What is our risk assessment when it comes to the risk of our home burning down? Afterall, there are always other houses. Why bother? But then again - just look at the statistics for the number of Businesses who fail to start up after a fire destroys their premises. If you consider your "home" to be a house and property extending beyond the bottom of your garden, you can quickly see that maybe, just maybe, this is the only home we'll ever have.

A thought-experiment: look at it through the eyes of the fire-risk-denial community. They would tell you that there is no proof of fire actually existing. We have seen a lot of smoke but where is the proof of actual fire? How many of us know of anybody whose home actually burnt down? On that anecdotal evidence alone we wouldn't bother to insure our homes would we? In fact we would be better off sticking those insurance premiums in the bank and allowing the interest to accrue for several hundred years so that, just in case an actual fire happens, then we have something put by. Just in case. Afterall - insurance is just gambling isn't it?

Aaaah... But your mortgage provider requires you to have insurance to cover their investment. But, do you know what? If you petition and lobby hard enough then maybe the rules can be changed. Heh presto: fire isn't a risk and house insurance unnecessary. I am not sure the Insurance industry would take a lot of notice though. It doesn't matter how much "evidence" you show them of the non-existence of fire they will only point out the millions they pay out every year to unlucky home-owners whose homes burnt down. No doubt your mortgage provider would probably take this as pretty good evidence of fire being a non-trivial risk threatening their investment in your home.

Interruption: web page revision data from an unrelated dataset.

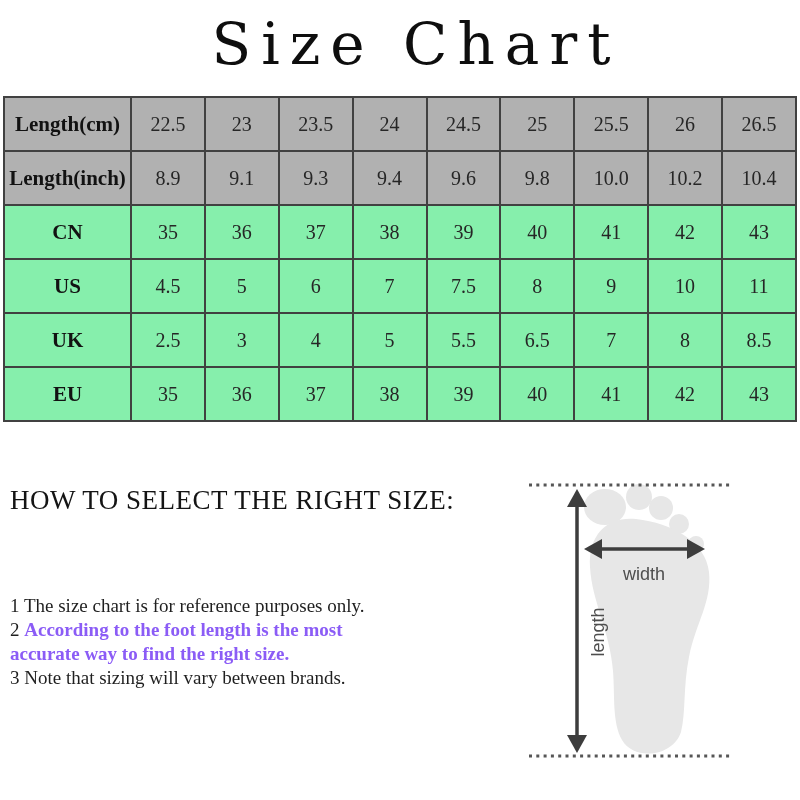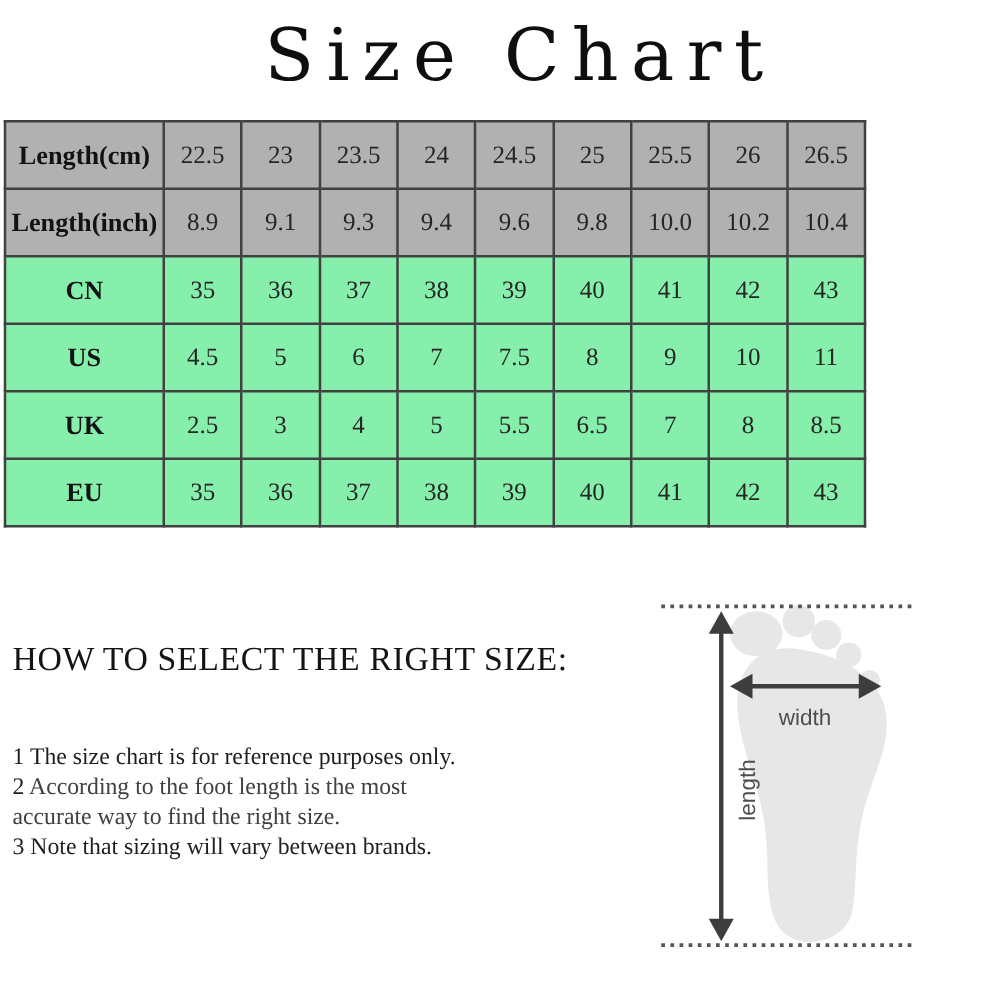--- a/index.html
+++ b/index.html
@@ -18,21 +18,21 @@
     font-family: "DejaVu Serif", serif;
     font-size: 58px;
     font-weight: 400;
     letter-spacing: 10px;
     color: #0e0e0e;
     white-space: nowrap;
   }
   table.size-table {
     position: absolute;
     left: 3px; top: 96px;
-    width: 690px;
+    width: 794px;
     border-collapse: collapse;
     table-layout: fixed;
   }
   .size-table th, .size-table td {
     border: 2px solid #414141;
     height: 54px;
     text-align: center;
     vertical-align: middle;
     background: #86efac;
     font-family: "Liberation Serif", serif;
@@ -44,40 +44,40 @@
   }
   .size-table td {
     font-size: 20px;
     font-weight: 400;
     color: #262626;
     margin-top: 48px;
   }
   .size-table tr.shaded th, .size-table tr.shaded td { background: #b1b1b1; }
   .guide-heading {
     position: absolute;
-    left: 10px; top: 512px;
+    left: 10px; top: 485px;
     font-size: 27px;
     font-weight: 400;
     letter-spacing: 0.5px;
     color: #141414;
     white-space: nowrap;
   }
   .tips {
     position: absolute;
     left: 10px; top: 566px;
     width: 480px;
     margin-top: 28px;
   }
   .tip-line {
     font-size: 19px;
     line-height: 24px;
     color: #1f1f1f;
     white-space: nowrap;
   }
-  .tip-line .bold { font-weight: normal; color: #404040; }
+  .tip-line .bold { font-weight: bold; color: #8b5cf6; }
   .foot-diagram {
     position: absolute;
     left: 520px; top: 470px;
     width: 215px; height: 292px;
   }
   .diagram-label {
     font-family: "Liberation Sans", sans-serif;
     font-size: 18px;
     fill: #4e4e4e;
   }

Say you met a man down the pub and he says to you "fire doesn't exist" and "house insurance is a scam by the insurance industry" what would you say? In THIS reality you would move quietly to the other end of the bar and hope the loony leaves the room. In our actual reality of the Earth's biosphere & natural resources we buy the guy a drink and laugh at the ridiculous delusions of those guys that dress up as firemen. In the alternate reality of Global Warming & Peak Oil we would rid ourselves of fire men, fire engines and fire stations. Following this logic to its conclusion and we would probably close down the hospitals as we would all stop believing we would ever get sick.

This is nuts. You insure your home because it is the right thing to do. You fit the smoke alarms to protect your children's lives in the same way you protect them from strangers. And why wouldn't you? You don't need to babble incoherently about fire risk like it is some bizarre fixation. You just do it because it is natural to expect that a fire CAN happen and if it does happen it could destroy everything you hold dear.

The bottom-line is that we are all ill-equipped to assess risk. We overprotect our children against risks that are infinitesimal (and I write that as a parent). We think nothing of protecting our homes and we consider this protection to be perfectly rational - and it is. But when it comes to all the evidence of real risk to our children and our homes from Peak Oil and Climate Change... Well, we haven't got a clue. We simply are not armed to deal with this sort of threat. It is enough to keep you awake at night.